BP is allowed back into Washington

Is all forgiven between the US and BP? The government has just lifted a ban which prevented it from bidding for public contracts.

by Emma Haslett
Last Updated: 14 Mar 2014

It has been a rocky few years for BP following the mother of all public relations nightmares, aka the Deepwater Horizon blowout in 2010.

Not only did it have to shell out $14bn to cap the well and clean up the surrounding area, but it’s had to pay out $11bn to businesses and individuals affected by the disaster, and has another $17bn earmarked for that purpose. It also – crucially – was banned from bidding for US government contracts.

But now the US government has said BP’s time in exile is up: today it agreed to lift the ban after the BP agreed it would meet a series of safety, operations and compliance requirements. Also, it had to drop its lawsuit against the US’ Environmental Protection Agency (EPA).

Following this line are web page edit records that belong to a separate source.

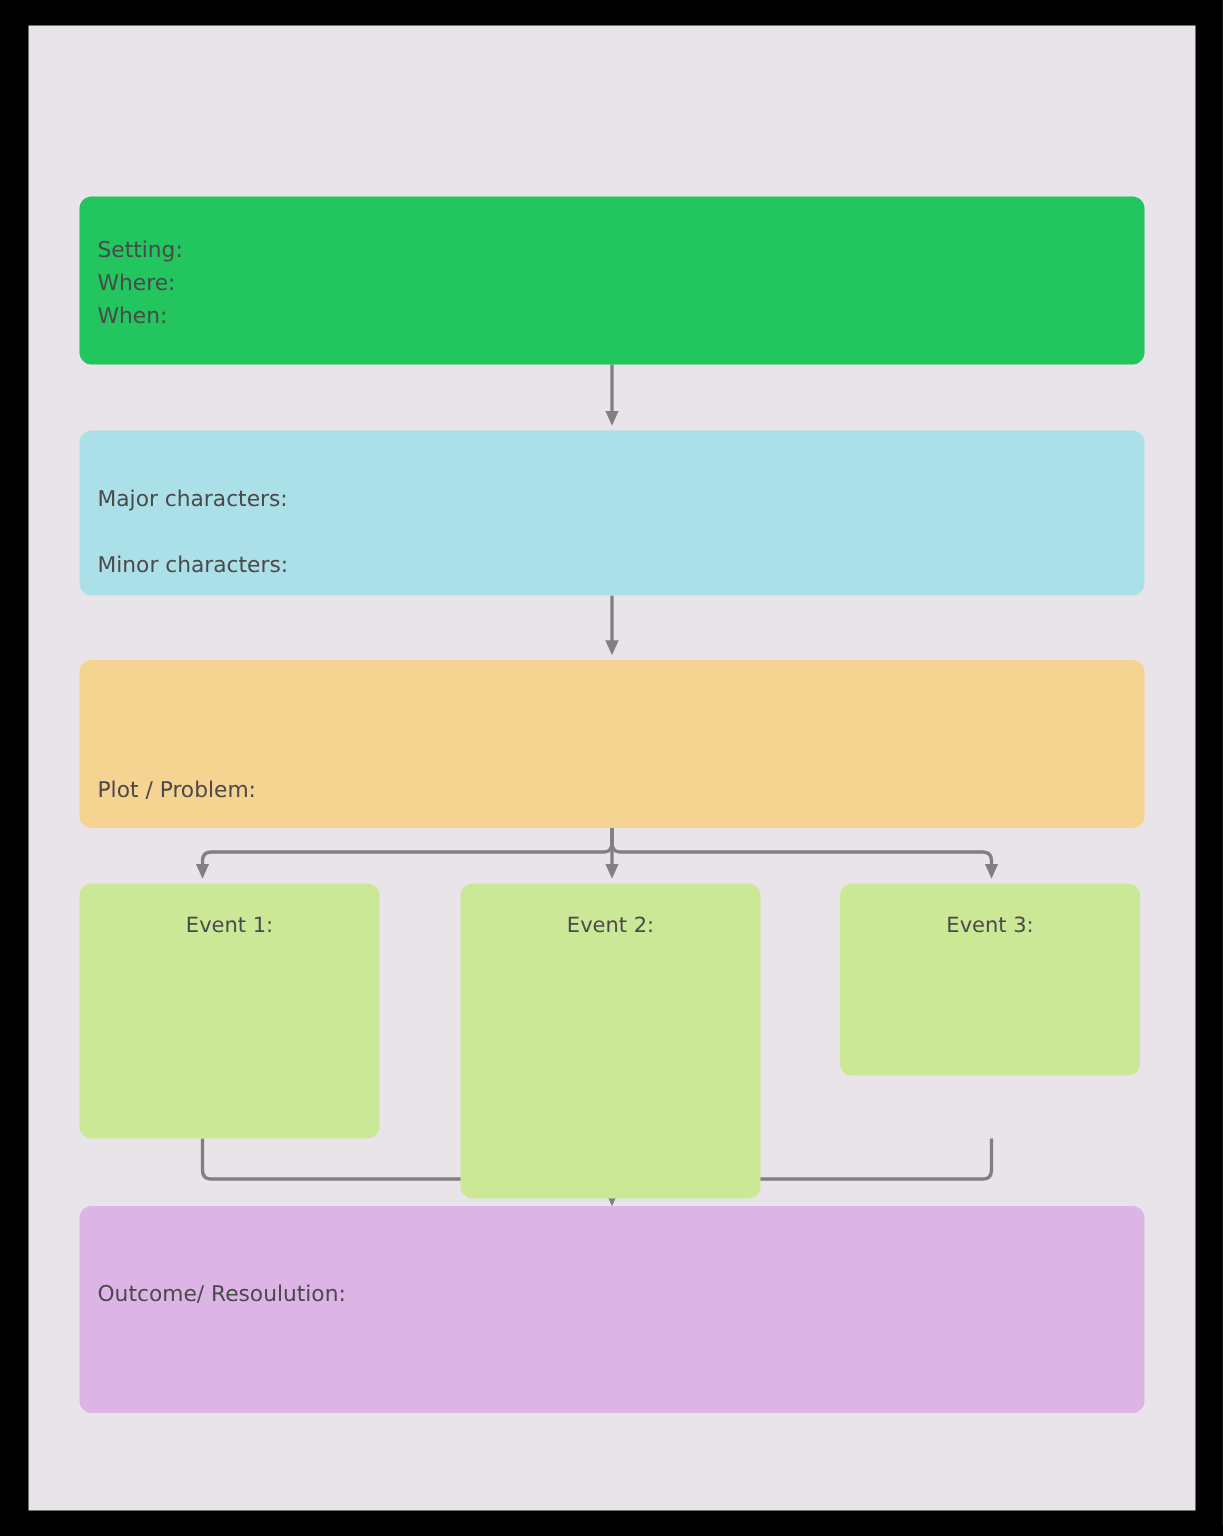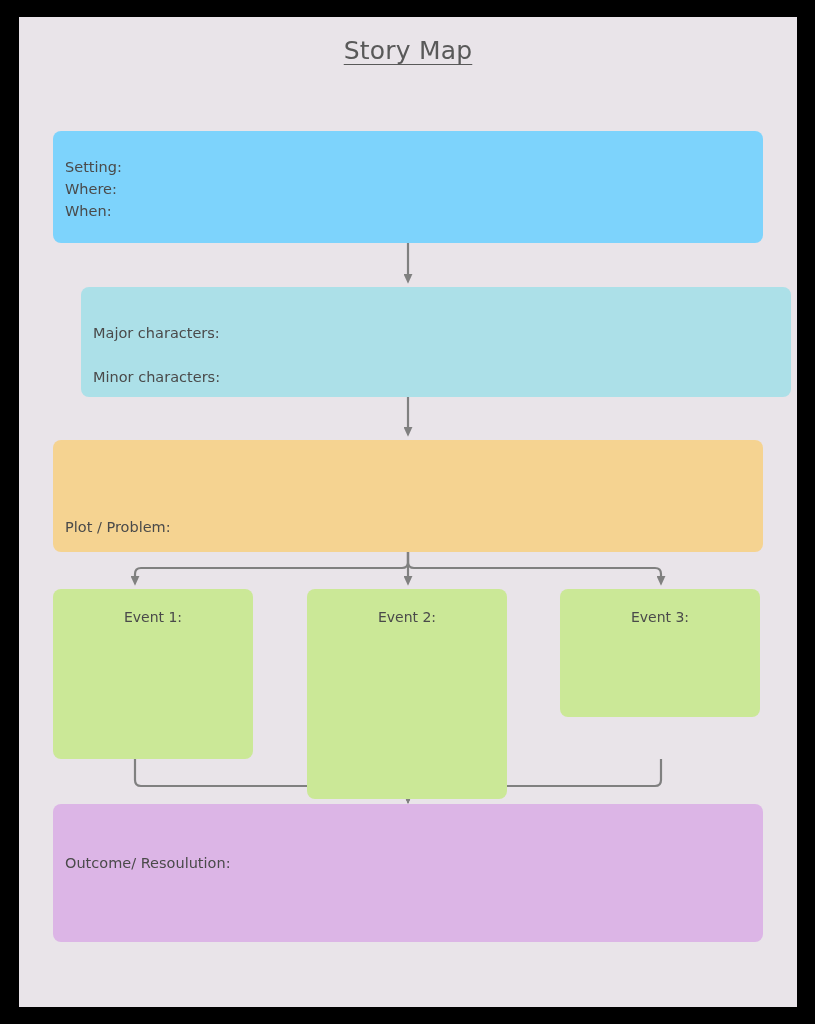--- a/index.html
+++ b/index.html
@@ -98,7 +98,6 @@
 <div id="page">
   <div id="canvas">
 
-    <div id="title"><span class="u">Story Map </span></div>
 
     <svg id="edges" viewBox="0 0 778 990" width="778" height="990" xmlns="http://www.w3.org/2000/svg">
       <defs>

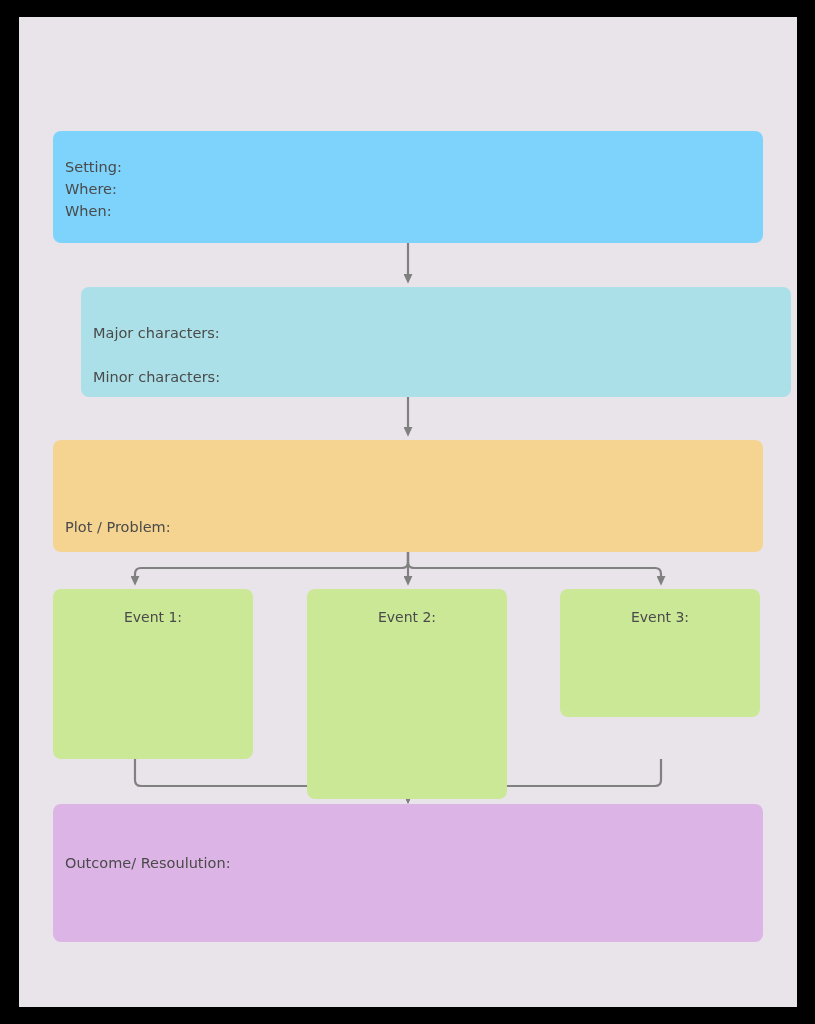--- a/index.html
+++ b/index.html
@@ -69,7 +69,7 @@
   }
 
   
-  #node-setting    { left: 34px;  top: 114px; width: 710px; height: 112px; background: #7dd3fc; }
+  #node-setting    { left: 34px;  top: 114px; width: 710px; height: 112px; background: #22c55e; }
   #node-setting .lines { top: 25px; }
 
   #node-characters { left: 34px;  top: 270px; width: 710px; height: 110px; background: #ace0e8; margin-left: 28px; }

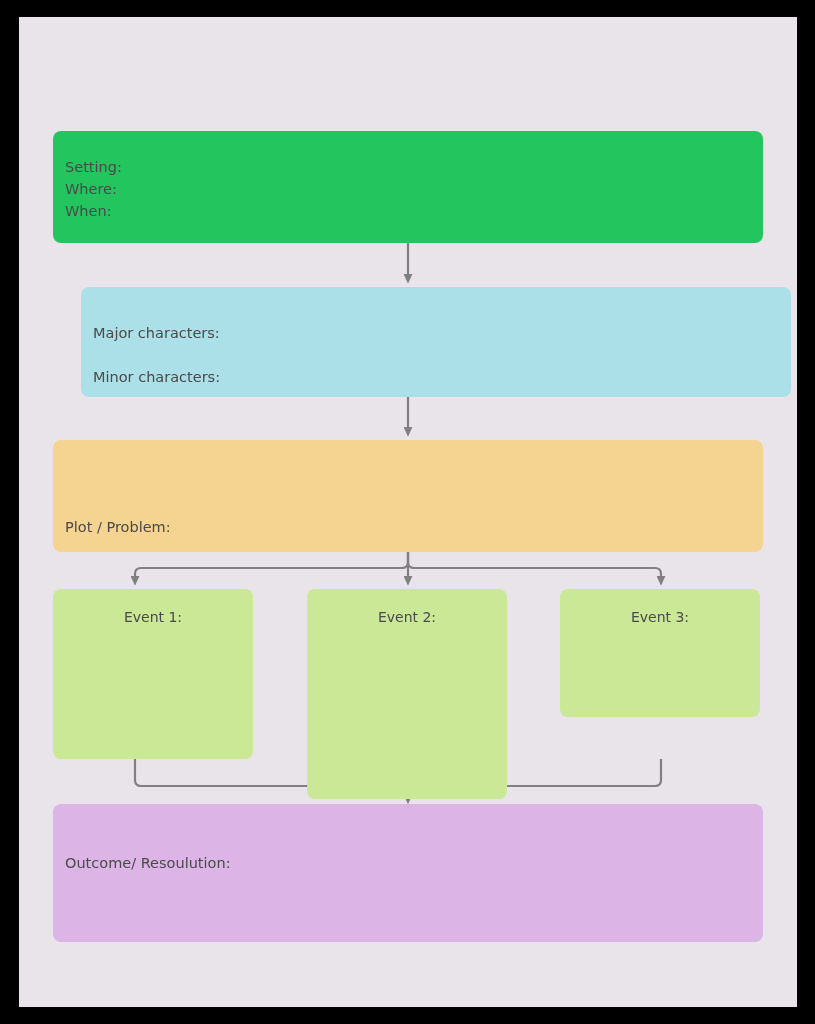--- a/index.html
+++ b/index.html
@@ -72,7 +72,7 @@
   #node-setting    { left: 34px;  top: 114px; width: 710px; height: 112px; background: #22c55e; }
   #node-setting .lines { top: 25px; }
 
-  #node-characters { left: 34px;  top: 270px; width: 710px; height: 110px; background: #ace0e8; margin-left: 28px; }
+  #node-characters { left: 34px;  top: 270px; width: 710px; height: 110px; background: #ace0e8; }
   #node-characters .lines { top: 24px; line-height: 44px; }
 
   #node-plot       { left: 34px;  top: 423px; width: 710px; height: 112px; background: #f5d391; }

This is a grudging acceptance by the US authorities: BP has complained about the ban so much that the UK government eventually got involved, calling it ‘excessive’ and ‘destabilising’, and pointing out that it affected UK jobs and pensions.

‘The government is concerned that such a broad sanction can and will have serious and unjustified economic consequences,’ it complained.

John Mingé, the chairman of BP America Inc, said it would allow ‘America’s largest energy investor to compete again’. Shareholders are in agreement: its US-listed shares jumped 1% in after hours trading.